* Work required: Using the entries that follow, write out the line containing "- 6589 vues", the line containing "- 1735 views", and every line between them, exactly and nothing else.

* Records supplied:

....

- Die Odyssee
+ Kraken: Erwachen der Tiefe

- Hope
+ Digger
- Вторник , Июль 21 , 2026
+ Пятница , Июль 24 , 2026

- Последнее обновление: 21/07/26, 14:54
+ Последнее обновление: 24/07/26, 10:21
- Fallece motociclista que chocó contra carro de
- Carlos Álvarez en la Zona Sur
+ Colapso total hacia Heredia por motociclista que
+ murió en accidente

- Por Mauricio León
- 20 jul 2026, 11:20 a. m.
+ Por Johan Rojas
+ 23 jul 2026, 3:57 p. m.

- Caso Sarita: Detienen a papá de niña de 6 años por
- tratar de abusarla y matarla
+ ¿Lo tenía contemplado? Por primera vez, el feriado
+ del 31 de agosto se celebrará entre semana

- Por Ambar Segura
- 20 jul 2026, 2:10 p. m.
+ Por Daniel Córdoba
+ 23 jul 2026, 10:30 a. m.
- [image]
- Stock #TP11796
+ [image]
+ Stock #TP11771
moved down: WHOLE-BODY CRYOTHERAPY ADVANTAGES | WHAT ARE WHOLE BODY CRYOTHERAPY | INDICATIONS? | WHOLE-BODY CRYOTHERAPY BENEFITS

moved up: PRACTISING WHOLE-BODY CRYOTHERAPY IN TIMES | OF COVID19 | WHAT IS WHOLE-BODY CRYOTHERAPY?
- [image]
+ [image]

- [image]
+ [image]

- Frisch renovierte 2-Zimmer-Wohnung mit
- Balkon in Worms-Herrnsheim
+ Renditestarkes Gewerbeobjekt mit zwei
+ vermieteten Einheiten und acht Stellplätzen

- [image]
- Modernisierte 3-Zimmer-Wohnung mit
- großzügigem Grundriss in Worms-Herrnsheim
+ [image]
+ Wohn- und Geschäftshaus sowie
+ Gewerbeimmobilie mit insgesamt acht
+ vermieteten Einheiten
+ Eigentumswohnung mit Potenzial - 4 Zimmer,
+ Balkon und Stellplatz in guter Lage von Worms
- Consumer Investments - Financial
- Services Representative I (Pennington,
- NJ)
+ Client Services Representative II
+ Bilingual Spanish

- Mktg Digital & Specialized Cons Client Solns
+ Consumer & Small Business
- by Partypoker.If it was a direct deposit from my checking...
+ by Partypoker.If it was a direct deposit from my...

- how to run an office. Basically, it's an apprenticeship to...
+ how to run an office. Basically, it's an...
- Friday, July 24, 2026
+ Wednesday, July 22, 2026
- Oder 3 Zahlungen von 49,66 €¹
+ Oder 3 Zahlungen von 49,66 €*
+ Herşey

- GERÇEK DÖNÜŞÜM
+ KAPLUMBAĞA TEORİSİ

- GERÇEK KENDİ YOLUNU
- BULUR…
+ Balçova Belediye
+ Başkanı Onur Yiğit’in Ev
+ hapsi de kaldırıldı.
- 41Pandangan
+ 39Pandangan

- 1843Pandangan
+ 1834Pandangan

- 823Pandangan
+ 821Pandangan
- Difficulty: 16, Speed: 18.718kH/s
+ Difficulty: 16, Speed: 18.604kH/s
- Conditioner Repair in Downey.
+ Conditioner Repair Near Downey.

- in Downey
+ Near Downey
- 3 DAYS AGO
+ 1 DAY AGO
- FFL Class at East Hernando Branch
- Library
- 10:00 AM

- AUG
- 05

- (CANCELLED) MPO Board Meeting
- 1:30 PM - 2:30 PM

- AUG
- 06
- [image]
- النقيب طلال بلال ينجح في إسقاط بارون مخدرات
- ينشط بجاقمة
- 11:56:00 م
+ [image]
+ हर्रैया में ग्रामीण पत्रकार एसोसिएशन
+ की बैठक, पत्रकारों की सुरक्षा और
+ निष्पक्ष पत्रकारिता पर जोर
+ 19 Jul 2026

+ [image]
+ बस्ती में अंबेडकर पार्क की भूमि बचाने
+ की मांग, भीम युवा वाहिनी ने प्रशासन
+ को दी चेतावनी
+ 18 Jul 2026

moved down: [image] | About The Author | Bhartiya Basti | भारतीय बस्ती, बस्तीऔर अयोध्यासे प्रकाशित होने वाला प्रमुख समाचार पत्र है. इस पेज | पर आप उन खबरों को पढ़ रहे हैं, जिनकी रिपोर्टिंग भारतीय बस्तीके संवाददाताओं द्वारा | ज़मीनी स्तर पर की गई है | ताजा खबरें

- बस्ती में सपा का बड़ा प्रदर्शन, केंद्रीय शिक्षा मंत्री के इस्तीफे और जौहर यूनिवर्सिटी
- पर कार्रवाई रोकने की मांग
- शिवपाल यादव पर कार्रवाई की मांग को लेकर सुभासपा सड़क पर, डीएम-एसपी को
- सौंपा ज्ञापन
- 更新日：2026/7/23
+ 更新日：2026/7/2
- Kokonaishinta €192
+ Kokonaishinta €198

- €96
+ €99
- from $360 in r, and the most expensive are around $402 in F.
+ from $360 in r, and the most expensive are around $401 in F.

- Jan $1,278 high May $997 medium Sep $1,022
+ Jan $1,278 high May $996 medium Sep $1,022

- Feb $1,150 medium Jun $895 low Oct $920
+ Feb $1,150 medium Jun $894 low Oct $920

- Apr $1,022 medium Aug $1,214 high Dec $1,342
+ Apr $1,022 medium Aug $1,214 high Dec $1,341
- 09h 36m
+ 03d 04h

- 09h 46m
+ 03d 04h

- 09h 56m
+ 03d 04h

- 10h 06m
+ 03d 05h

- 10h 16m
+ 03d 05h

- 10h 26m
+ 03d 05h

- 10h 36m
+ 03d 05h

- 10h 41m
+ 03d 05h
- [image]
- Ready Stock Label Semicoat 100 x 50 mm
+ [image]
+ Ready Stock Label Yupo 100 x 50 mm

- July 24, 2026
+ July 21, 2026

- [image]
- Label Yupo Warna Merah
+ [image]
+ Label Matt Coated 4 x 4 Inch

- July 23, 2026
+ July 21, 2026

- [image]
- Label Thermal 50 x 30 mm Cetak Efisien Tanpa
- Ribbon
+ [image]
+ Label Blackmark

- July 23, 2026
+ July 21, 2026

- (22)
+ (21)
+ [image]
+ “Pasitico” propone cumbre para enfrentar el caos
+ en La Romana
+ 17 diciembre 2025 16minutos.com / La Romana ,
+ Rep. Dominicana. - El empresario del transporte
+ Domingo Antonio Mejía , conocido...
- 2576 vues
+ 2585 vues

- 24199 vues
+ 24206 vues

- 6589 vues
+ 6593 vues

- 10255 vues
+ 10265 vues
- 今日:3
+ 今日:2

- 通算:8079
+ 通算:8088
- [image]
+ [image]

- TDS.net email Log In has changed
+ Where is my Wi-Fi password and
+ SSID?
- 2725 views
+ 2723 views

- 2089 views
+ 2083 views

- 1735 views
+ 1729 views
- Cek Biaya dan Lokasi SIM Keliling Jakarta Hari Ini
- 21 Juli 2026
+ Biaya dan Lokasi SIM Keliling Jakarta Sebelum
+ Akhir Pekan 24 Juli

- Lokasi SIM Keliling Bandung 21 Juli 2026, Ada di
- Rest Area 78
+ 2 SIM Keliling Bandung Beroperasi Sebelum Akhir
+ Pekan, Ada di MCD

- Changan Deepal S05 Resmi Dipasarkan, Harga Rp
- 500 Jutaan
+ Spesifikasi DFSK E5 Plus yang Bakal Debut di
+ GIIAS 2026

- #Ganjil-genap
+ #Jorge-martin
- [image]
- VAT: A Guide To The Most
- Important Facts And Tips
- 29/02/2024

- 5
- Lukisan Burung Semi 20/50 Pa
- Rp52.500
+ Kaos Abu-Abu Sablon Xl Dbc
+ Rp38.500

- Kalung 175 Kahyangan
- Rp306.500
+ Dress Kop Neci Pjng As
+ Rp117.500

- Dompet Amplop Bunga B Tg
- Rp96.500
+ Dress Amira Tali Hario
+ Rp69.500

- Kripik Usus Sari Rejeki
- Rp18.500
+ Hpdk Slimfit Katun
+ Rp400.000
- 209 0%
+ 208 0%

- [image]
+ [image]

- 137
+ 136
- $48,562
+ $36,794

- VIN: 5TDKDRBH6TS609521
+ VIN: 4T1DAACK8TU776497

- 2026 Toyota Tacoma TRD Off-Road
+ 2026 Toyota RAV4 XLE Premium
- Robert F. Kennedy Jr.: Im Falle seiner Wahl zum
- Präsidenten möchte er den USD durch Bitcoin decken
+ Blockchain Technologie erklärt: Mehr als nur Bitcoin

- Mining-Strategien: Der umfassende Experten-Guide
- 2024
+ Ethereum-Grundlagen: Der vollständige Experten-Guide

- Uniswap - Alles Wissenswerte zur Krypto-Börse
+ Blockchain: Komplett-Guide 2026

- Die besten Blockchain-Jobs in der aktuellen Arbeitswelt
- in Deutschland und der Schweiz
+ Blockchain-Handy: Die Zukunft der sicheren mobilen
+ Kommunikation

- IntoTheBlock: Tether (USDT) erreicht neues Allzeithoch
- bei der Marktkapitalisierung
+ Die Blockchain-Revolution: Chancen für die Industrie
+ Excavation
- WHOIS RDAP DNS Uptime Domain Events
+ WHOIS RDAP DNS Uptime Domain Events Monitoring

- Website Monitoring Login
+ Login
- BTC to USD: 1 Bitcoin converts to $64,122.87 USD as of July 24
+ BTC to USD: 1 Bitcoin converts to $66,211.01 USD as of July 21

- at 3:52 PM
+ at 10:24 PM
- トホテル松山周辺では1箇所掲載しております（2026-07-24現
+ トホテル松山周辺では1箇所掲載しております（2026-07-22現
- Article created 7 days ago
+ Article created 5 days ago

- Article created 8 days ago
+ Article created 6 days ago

....

* Answer for the task:
- 6589 vues
+ 6593 vues

- 10255 vues
+ 10265 vues
- 今日:3
+ 今日:2

- 通算:8079
+ 通算:8088
- [image]
+ [image]

- TDS.net email Log In has changed
+ Where is my Wi-Fi password and
+ SSID?
- 2725 views
+ 2723 views

- 2089 views
+ 2083 views

- 1735 views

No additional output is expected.